Episode 4: Pandora's Box

2.7K 247 182
                                    


"I'm headed straight for the castle, they wanna make me their queen."

*

Hayatım boyunca ne yapmam gerektiği konusunda tereddüte düştüğüm, çok az zaman olmuştu.

Ne yapmak istediğimi her daim önceden bilirdim, nereye varmak istediğimi, amacımın ne olduğunu... Sonuçlarını tartardım. Sonuçta, sonunda uçuruma gideceksem, hangi çabamın anlamı kalırdı?

Hazırlıklıydım, atiktim, düşünerek hareket ederdim, adımlarım tereddüte düşmezdi, bileğim asla burkulmaz; kendimi asla yerde bulmaz, bastığım yerde izlerimi bırakırdım.

Ama şimdi, hayat bu ya, ne yapacağımı ilk defa kestiremiyordum.

"Jungkook, Bay Kim'le tanış. Kendisi, bundan sonra bizim yatırımcımız olacak. Artık sık sık bir arada olacağız."

Büyük konuşmamak gerekirdi, değil mi? Hala böyle düşünmediğimi biliyorum, hala düz yolda yürümeyi biliyorum ama bazen... Bocalamak gerektiğini görüyorum.
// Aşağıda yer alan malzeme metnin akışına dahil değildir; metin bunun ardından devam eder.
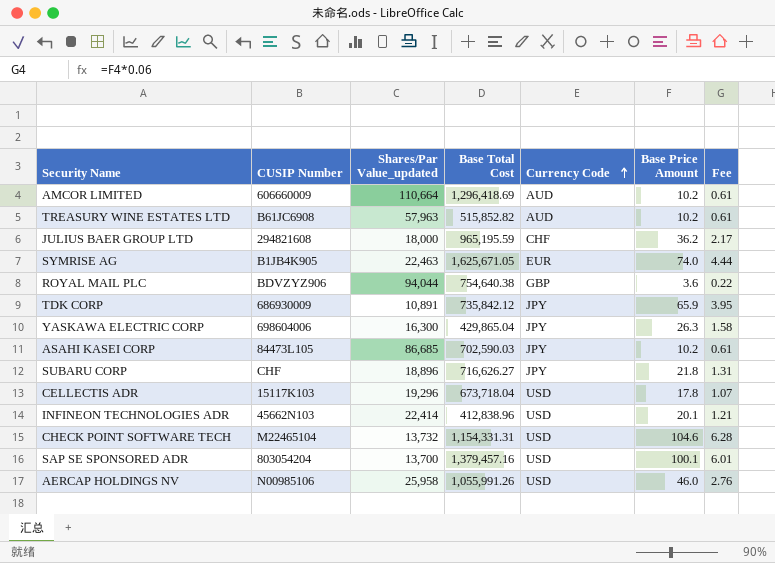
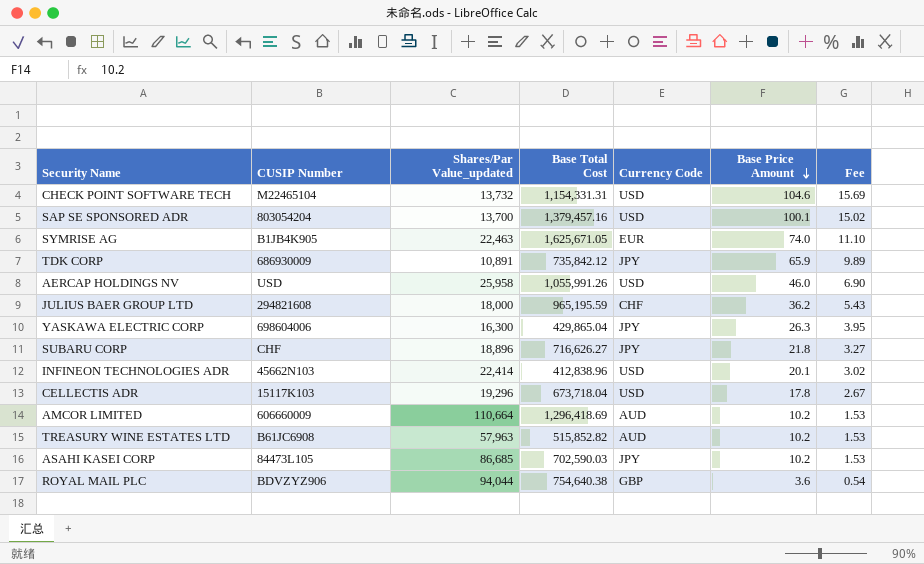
row order: Currency Code ascending -> Base Price Amount descending
column Fee | formula: [Base Price Amount] * 0.06 -> [Base Price Amount] * 0.15
AERCAP HOLDINGS NV | CUSIP Number: N00985106 -> USD

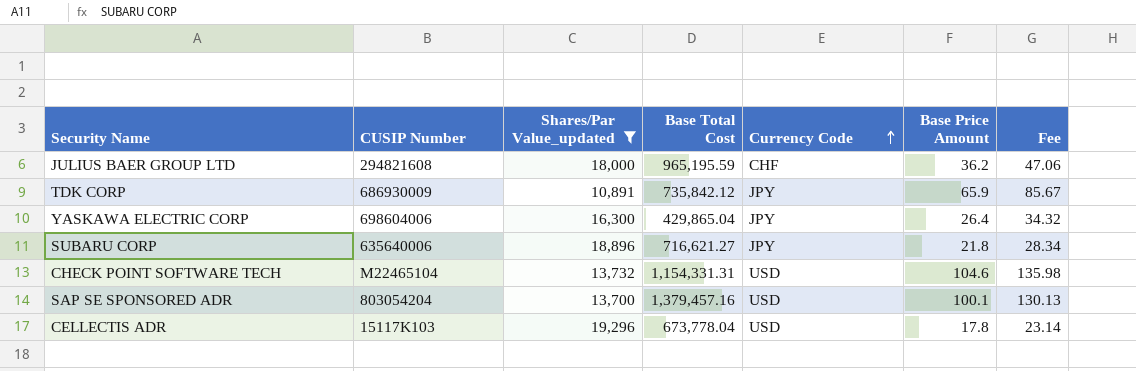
filter: none -> Shares/Par Value_updated <= 19,296
row order: Base Price Amount descending -> Currency Code ascending
column Fee | formula: [Base Price Amount] * 0.15 -> [Base Price Amount] * 1.3
YASKAWA ELECTRIC CORP | Base Price Amount: 26.3 -> 26.4
SUBARU CORP | CUSIP Number: CHF -> 635640006
SUBARU CORP | Base Total Cost: 716,626.27 -> 716,621.27
CELLECTIS ADR | Base Total Cost: 673,718.04 -> 673,778.04

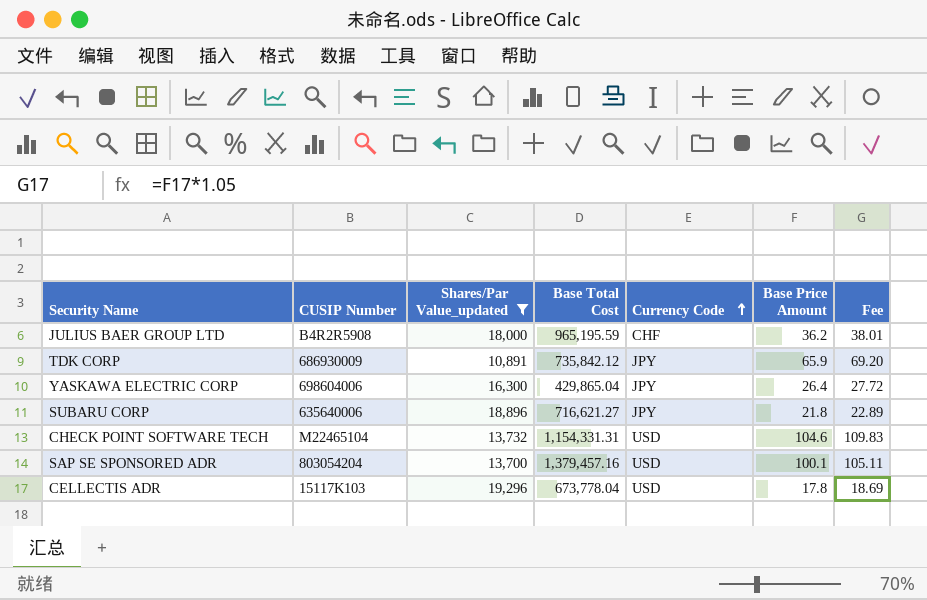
column Fee | formula: [Base Price Amount] * 1.3 -> [Base Price Amount] * 1.05
JULIUS BAER GROUP LTD | CUSIP Number: 294821608 -> B4R2R5908

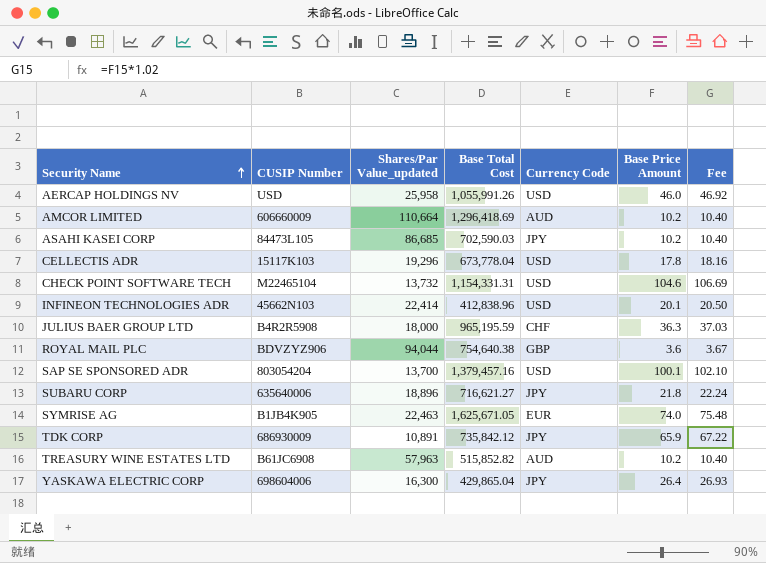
filter: Shares/Par Value_updated <= 19,296 -> none
row order: Currency Code ascending -> Security Name ascending
column Fee | formula: [Base Price Amount] * 1.05 -> [Base Price Amount] * 1.02
JULIUS BAER GROUP LTD | Base Price Amount: 36.2 -> 36.3

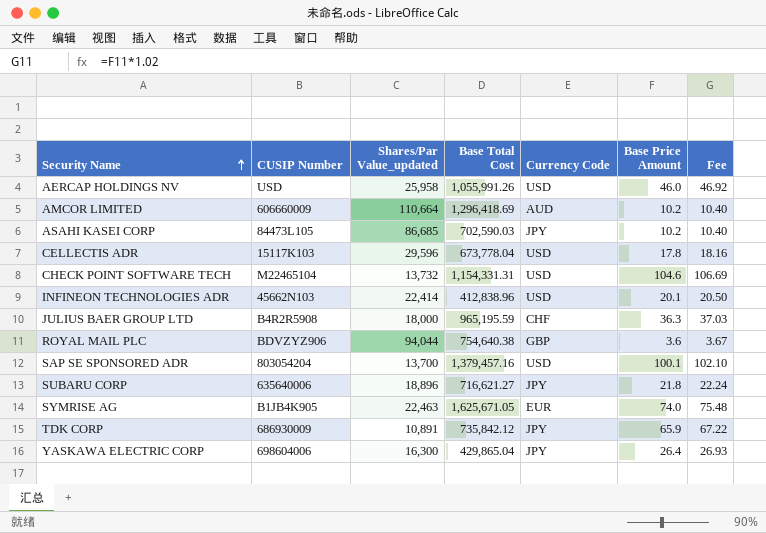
row TREASURY WINE ESTATES LTD: B61JC6908 | 57,963 | 515,852.82 | AUD | 10.2 | 10.40 -> none
CELLECTIS ADR | Shares/Par Value_updated: 19,296 -> 29,596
Doğru mu, her zaman ayakta kalabilmek için bazen yere çakılmak, doğru mu?

24 saat önce

Dalan gözlerimi ayırdım kalabalıktan. Adımlarım sola döndü, merdivenleri çıktığım anda ringe ulaştım. Arkamdan benim tarafımın demiri kilitlendi, ringin üzerine tel örgüler çekildi ve saha titizlikle saniyeler içerisinde hazırlandı.

Ardından karşı tarafın kapısı açıldı. Benden daha uzun ve daha kalıplı, -ki, karşı taraf her zaman böyle olurdu- tahminimce daha büyük bir adam çıktı karşıma. Kapısı kilitlendi, tel örgüler son kez çekildi ve biz, Spark'ta baş başa kaldık.

Çığlıklar yükseldi, tezahüratlar arttı, kulaklarımı sağır edecek derecede bağırışlar sardı etrafı.

"ASLAN, ASLAN, ASLAN!"

"ÖLDÜR ONU, ÖLDÜR, ÖLDÜR!"

Hakem geldi, düdüğü çaldı ve 4 dakikalık ilk round başladı.

Birbirimize yaklaştık ve karşı tarafın savurduğu ilk yumrukla beraber savunma pozisyonundaydım. Hamlelerini engelledim, ellerimi yüzüme siper ettim, savurduğu tüm yumruklardan geri kaçtım. Birkaç saniye sonra, daha fazla geri kaçamayacağım için ise hücuma geçtim. Bazı yumruklarımı savuşturdu, bazıları ise hem göğsüne hem de yüzünde can buldu. Öyle bir hızla ve hırsla atlıyordum ki üstüne ne bana karşılık verebiliyor, ne de gelecek hamlelerimi engelleyebiliyordu.

Her zaman böyle olurdu, kendimi öğrenmeden önceye kadar ringin pistinde ciğerlerim dökülüyorken şimdi sadece karşımdaki manzarayı daha da güzelleştirmek, elimden gelen en iyi şeydi.

İlk round bitti, rakibim şimdiden bitik haldeydi ve ben 2. roundun sonunda, 3. nün gelmeyeceğini bilecek kadar öngörülüydüm.

2 dakikalık dinlenme süresinin ardından üstümü bir havluyla kısaca kuruladılar, birkaç yudum su içtim ve ardından yeniden pistin ortasındaydım. Ellerim çok daha sert, avuçlarım çok daha sıkıydı. Önümü bile göremiyordum ama biliyordum, karşımdaki adam sırtını tellere sürtmekten aşındırırken, onun çoktan hastanelik olacağını biliyordum.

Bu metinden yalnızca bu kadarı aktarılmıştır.